Having different tax bands does seem a flawed concept to me as, surely, the point of a percentage tax rate is that you pay more the more you earn which is sort of fair in some ways. Making people pay tax at an even higher rate because they earn more does seem very unfair and, as has been said, hardly encourages people to better themselves career wise.
I know some harp on about ability to pay but that concept doesn't always work i.e. the things you buy – cars, houses, food, drink aren't based on your ability to pay they cost the same for everyone.
Where there seems to be a big flaw is that we tax the really poor and then make them claim some money back via income support or whatever – why not just let them keep more or all of their money i.e. set the personal allowance to £10K – obviously this would let us all earn the first £10K of our wages tax free but you could set the actual tax rates to take account of this. The whole point though would be that people on low wages wouldn't have to go through the hassle of claiming income support etc. and the cost of administering this would disappear.
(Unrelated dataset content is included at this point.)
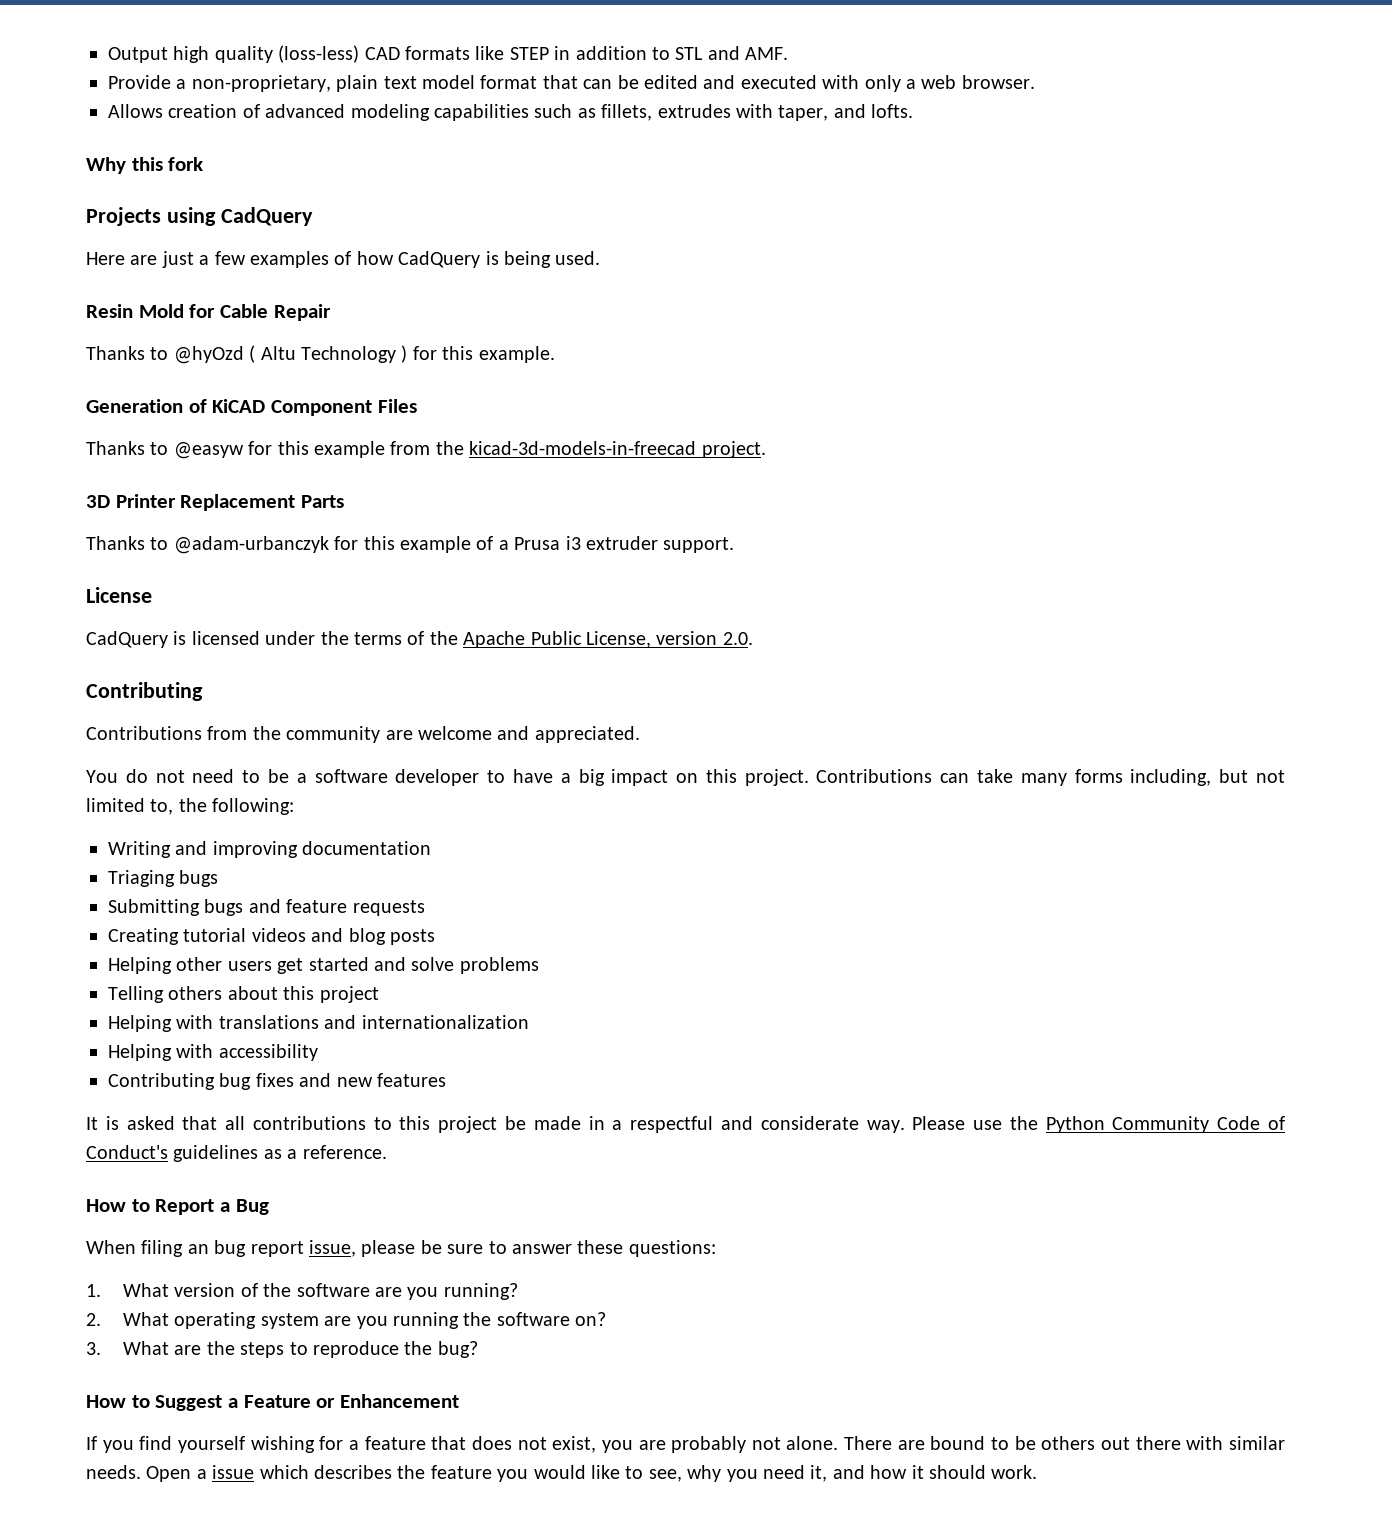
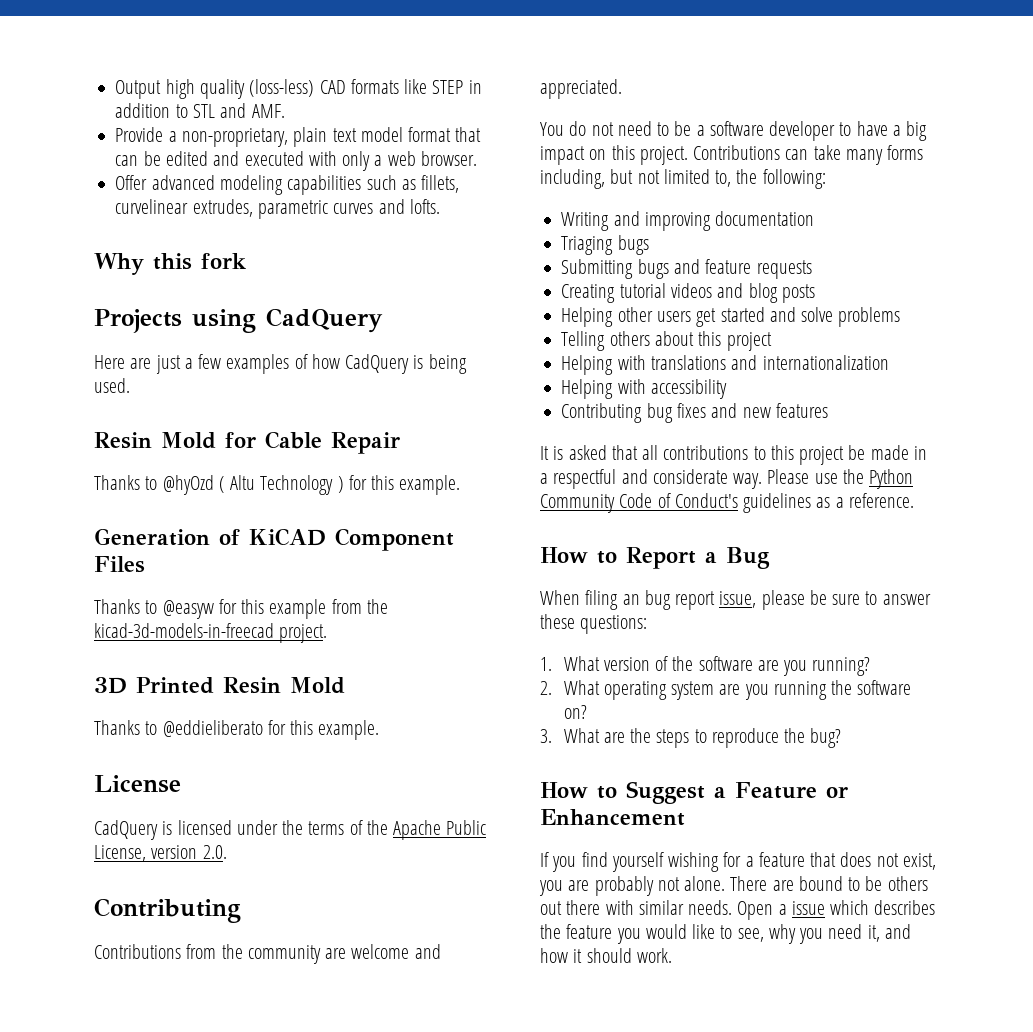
[108,104,260,118] Allows creation of -> [115,175,148,190] Offer
[657,104,829,121] extrudes with taper, -> [115,199,374,219] curvelinear extrudes, parametric curves
[115,494,345,511] [86,536,735,554] Printer Replacement Parts // Thanks to @adam-urbanczyk for this example of a Prusa i3 extruder support. -> [136,677,345,694] [94,720,380,740] Printed Resin Mold // Thanks to @eddieliberato for this example.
It should also be possible for a non-working spouse to pass his or her tax allowance on to the working partner. As it is, if you have a couple earning £25K each then they pay less tax than a family with the same income but where only one partner works.
I'm definitely of the opinion that you get better economic growth by letting people keep more of their income. Whilst some may save more, in general if people have more in their pockets then they will by more things and services and that helps the people making those goods or providing those services.
Yes indeed I believe in small government that, whilst looking after the genuinely needy, lets the people keep more of their own money so that they can decide what to spend it on. Unfortunately at the moment the present bunch seem dead set on taxing us to the hilt only to squander billions on woefully inefficient public services.
And don't let me even start on Stamp Duty….
Matt.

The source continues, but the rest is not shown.